At the end of the day – un giorno senza fine: recensione

BUONE LE INTENZIONI, DUBBI SULLA SCENEGGIATURA

Alex, Rico, Chino, Thomas, Lara e Monica si dirigono nei boschi con dei fucili giocattolo per una partita di Soft-Air tra amici. In questo particolare gioco due squadre si confrontano alla guerra, con fucili a pallettoni. I ragazzi si dirigono in un bosco, dove fino a qualche tempo fa si svolgevano operazioni militari segrete. Quello che non sanno è che c’è ancora qualcuno in quella base, che “gioca” a torturare gli animali e che non sta aspettando altro che un gruppo di amici per divertirsi con degli esseri umani.

Questa è la trama del lungometraggio di Cosimo Alemà, regista di videoclip prestato al cinema, che dirige un cast di giovani attori emergenti internazionali con una troupe però interamente italiana. Il film si presenta all’apparenza come un thriller ed essendo un prodotto made in Italy è apprezzabile il gesto di proporre nel nostro panorama un genere diverso dalle solite commedie. Certo i problemi di fondo di “At the end of the day” non risiedono nella tecnica. C’è un’ottima regia, molto influenzata dalla carriera di Alemà, dato che risente di inquadrature e movimenti di macchina tipici dei video musicali; c’è una bellissima e coinvolgente fotografia; buono anche il montaggio e la colonna sonora.

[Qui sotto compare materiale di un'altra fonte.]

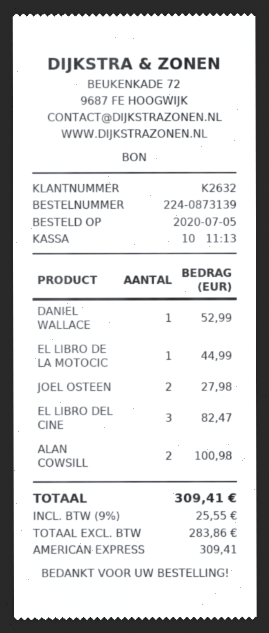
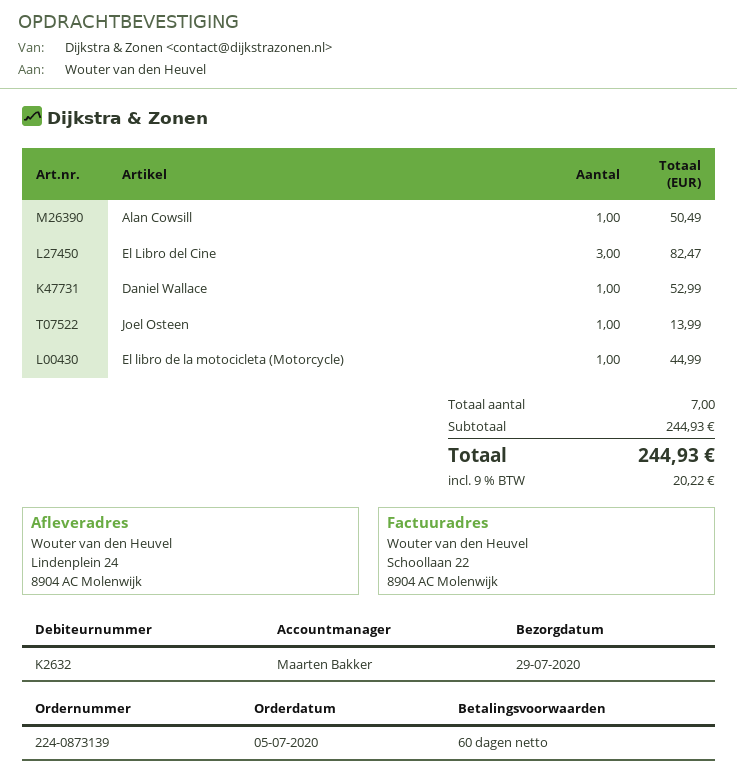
JOEL OSTEEN: 2 for 27.98 -> 1 for 13.99
ALAN COWSILL: 2 for 100.98 -> 1 for 50.49
tax: 9% = 25.55 -> 9% = 20.22
total: 309.41 -> 244.93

Purtroppo non si può dire lo stesso della sceneggiatura: praticamente assente di lusso e non giustificata. Di film con protagonisti ragazzi che si recano nel bosco e trovano il “mostro” ne abbiamo visti a centinaia, ma tutti con una precisa logica, che spiega anche il più atroce dei delitti come l’omicidio. In questo lavoro invece mancano proprio le motivazioni di base (perché compiono questi delitti?): lo spettatore se lo chiede per tutta la durata della narrazione ed esce dalla sala senza che gli si dia una qualche spiegazione, che giustificherebbe un film. Buone le intenzioni, un po’ meno la realizzazione.